| ACTIVITY |
Nothing outside the stretch is wanted. Repeat exactly the lines of the listing below from the one that contains "(423, 251) none" through the one that contains "(720, 271) none", both ends included.
BEGIN SOURCE MATERIAL
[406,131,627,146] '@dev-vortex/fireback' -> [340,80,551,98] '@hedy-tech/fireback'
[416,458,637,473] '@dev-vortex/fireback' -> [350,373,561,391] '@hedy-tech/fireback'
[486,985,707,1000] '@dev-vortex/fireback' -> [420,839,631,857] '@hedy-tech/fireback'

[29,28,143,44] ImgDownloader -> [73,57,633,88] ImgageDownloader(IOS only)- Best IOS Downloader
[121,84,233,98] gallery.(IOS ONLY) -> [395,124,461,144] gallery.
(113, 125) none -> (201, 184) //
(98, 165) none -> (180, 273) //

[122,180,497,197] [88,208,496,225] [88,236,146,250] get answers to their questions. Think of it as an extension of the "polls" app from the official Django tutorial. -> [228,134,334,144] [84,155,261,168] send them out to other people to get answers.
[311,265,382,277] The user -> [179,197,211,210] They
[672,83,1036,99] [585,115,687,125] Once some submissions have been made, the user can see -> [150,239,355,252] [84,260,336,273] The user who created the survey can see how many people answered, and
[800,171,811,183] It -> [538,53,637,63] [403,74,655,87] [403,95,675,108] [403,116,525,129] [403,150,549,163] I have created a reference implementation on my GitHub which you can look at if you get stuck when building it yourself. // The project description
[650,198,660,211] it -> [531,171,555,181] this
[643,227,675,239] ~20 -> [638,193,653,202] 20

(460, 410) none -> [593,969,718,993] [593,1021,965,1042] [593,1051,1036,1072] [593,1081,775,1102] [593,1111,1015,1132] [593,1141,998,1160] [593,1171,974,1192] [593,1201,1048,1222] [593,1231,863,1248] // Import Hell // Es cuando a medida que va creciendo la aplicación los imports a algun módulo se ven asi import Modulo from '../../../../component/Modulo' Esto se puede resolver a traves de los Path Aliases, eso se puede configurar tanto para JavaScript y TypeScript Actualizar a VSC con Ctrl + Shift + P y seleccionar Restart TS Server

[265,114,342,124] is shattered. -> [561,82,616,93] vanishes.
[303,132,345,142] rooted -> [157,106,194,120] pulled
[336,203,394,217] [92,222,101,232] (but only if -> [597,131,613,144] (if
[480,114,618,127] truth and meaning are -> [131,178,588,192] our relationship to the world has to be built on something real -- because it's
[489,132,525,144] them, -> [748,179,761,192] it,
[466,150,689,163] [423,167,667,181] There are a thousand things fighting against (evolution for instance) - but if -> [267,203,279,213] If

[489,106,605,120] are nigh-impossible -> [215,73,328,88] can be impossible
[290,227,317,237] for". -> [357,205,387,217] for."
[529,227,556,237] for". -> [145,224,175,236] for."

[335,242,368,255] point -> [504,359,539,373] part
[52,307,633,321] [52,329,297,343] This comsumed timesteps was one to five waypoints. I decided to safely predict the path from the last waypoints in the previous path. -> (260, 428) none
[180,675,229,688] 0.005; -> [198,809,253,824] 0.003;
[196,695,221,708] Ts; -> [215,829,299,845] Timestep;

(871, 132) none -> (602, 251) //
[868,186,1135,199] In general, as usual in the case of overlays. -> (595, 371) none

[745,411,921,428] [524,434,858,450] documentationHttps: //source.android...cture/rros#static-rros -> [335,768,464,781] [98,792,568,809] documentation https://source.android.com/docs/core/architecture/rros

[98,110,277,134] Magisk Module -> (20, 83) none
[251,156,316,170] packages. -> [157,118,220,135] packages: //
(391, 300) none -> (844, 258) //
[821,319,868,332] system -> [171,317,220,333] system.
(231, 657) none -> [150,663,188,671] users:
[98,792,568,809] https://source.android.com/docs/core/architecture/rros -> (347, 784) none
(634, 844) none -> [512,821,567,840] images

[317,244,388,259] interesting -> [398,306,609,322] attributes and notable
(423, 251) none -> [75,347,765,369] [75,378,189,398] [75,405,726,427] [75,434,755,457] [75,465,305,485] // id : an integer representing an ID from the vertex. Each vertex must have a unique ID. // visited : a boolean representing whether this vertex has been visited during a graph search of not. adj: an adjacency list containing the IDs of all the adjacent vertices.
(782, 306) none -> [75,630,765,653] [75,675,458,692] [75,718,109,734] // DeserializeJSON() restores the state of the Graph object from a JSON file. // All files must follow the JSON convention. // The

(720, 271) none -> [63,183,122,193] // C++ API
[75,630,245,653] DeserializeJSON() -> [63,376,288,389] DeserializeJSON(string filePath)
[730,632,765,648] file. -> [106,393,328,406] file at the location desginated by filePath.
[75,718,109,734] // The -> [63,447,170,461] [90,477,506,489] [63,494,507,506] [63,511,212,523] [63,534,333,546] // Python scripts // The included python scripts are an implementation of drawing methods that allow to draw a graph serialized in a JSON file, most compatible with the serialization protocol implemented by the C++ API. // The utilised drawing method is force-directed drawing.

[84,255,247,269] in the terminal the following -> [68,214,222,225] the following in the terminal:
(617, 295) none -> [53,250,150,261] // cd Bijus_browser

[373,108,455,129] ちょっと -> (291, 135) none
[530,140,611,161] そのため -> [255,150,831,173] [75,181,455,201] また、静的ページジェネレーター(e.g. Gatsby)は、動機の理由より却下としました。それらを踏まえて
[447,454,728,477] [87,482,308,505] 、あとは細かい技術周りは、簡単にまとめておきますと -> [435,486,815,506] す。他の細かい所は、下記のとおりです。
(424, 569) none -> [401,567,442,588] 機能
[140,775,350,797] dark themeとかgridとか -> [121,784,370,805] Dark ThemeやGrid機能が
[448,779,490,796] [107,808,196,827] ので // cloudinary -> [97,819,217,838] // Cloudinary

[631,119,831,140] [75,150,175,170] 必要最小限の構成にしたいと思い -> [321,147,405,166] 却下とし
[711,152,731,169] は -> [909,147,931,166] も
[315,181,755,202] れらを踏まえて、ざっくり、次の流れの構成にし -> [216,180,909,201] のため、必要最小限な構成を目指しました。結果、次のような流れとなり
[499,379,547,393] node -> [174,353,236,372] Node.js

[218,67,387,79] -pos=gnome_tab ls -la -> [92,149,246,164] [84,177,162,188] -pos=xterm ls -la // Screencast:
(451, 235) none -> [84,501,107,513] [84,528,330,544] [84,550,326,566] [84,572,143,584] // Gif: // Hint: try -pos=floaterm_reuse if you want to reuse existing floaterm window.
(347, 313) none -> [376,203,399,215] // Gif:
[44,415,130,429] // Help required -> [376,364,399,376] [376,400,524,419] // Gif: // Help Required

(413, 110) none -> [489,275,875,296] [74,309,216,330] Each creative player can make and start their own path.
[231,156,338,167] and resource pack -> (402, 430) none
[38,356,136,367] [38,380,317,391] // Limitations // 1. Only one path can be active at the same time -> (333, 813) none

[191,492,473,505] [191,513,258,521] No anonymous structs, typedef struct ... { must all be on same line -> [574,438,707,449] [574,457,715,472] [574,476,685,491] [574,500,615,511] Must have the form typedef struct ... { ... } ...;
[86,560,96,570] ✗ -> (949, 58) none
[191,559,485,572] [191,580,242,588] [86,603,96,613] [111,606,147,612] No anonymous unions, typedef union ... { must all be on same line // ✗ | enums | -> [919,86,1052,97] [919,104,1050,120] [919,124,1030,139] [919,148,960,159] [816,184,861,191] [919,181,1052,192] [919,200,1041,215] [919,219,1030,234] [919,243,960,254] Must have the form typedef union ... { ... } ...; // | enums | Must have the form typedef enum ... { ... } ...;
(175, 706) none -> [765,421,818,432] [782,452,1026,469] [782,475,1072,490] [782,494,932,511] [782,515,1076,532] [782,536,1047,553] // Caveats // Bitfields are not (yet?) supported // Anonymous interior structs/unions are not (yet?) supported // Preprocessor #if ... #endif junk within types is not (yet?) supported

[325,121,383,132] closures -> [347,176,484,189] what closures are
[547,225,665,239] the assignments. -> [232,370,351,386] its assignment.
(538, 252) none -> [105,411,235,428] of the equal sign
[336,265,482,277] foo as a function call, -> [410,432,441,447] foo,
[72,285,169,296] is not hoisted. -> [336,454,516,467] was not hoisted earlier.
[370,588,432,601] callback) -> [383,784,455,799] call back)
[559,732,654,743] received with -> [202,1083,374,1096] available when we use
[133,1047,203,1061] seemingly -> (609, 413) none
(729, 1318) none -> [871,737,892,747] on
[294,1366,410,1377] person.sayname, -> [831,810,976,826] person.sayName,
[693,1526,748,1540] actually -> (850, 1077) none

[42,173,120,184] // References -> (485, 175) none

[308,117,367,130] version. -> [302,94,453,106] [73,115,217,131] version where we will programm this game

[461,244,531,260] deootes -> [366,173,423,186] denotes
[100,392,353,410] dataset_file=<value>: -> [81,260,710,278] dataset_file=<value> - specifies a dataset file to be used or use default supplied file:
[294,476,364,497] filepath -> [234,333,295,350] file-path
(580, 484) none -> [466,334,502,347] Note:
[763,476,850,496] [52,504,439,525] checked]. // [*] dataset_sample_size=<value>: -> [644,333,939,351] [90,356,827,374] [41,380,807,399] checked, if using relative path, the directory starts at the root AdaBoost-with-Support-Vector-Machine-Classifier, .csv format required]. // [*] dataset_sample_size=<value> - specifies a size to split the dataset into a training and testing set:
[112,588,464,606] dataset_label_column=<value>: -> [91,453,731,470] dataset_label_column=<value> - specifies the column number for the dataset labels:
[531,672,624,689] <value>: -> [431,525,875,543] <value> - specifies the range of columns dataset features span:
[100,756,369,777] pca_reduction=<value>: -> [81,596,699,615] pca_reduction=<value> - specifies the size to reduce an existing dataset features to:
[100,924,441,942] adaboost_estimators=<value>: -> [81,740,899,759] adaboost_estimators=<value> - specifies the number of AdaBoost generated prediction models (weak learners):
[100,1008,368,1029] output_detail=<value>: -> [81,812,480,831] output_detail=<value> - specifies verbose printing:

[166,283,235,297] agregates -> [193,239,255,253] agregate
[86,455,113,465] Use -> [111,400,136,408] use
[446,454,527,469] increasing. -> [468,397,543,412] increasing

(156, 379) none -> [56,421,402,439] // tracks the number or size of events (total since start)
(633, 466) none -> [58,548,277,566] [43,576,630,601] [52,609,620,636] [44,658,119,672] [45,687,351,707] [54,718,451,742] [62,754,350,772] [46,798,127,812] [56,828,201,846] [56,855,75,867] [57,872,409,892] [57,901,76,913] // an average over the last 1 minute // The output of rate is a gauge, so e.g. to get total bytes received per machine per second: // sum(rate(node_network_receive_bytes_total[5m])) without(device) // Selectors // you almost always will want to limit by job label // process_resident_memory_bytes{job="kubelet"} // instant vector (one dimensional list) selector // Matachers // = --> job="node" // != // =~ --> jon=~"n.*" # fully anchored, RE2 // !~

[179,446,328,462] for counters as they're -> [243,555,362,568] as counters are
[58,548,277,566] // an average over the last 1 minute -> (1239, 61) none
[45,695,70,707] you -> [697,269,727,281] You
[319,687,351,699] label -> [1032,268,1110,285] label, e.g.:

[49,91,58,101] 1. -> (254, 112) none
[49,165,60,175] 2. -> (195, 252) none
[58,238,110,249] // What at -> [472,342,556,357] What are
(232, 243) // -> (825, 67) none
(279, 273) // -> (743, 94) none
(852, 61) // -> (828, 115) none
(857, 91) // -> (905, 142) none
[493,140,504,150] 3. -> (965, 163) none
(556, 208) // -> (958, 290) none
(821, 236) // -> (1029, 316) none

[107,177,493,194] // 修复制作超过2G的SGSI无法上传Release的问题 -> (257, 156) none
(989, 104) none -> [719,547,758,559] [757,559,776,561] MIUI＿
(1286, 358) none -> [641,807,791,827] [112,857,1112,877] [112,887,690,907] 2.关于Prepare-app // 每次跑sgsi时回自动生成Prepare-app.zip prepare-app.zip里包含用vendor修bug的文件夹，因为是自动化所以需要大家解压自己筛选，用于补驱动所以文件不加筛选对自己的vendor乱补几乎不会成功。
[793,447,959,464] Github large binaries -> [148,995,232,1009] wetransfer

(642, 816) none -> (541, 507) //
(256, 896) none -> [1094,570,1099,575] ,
END SOURCE MATERIAL
| SOLUTION TO THE EXERCISE |
(423, 251) none -> [75,347,765,369] [75,378,189,398] [75,405,726,427] [75,434,755,457] [75,465,305,485] // id : an integer representing an ID from the vertex. Each vertex must have a unique ID. // visited : a boolean representing whether this vertex has been visited during a graph search of not. adj: an adjacency list containing the IDs of all the adjacent vertices.
(782, 306) none -> [75,630,765,653] [75,675,458,692] [75,718,109,734] // DeserializeJSON() restores the state of the Graph object from a JSON file. // All files must follow the JSON convention. // The

(720, 271) none -> [63,183,122,193] // C++ API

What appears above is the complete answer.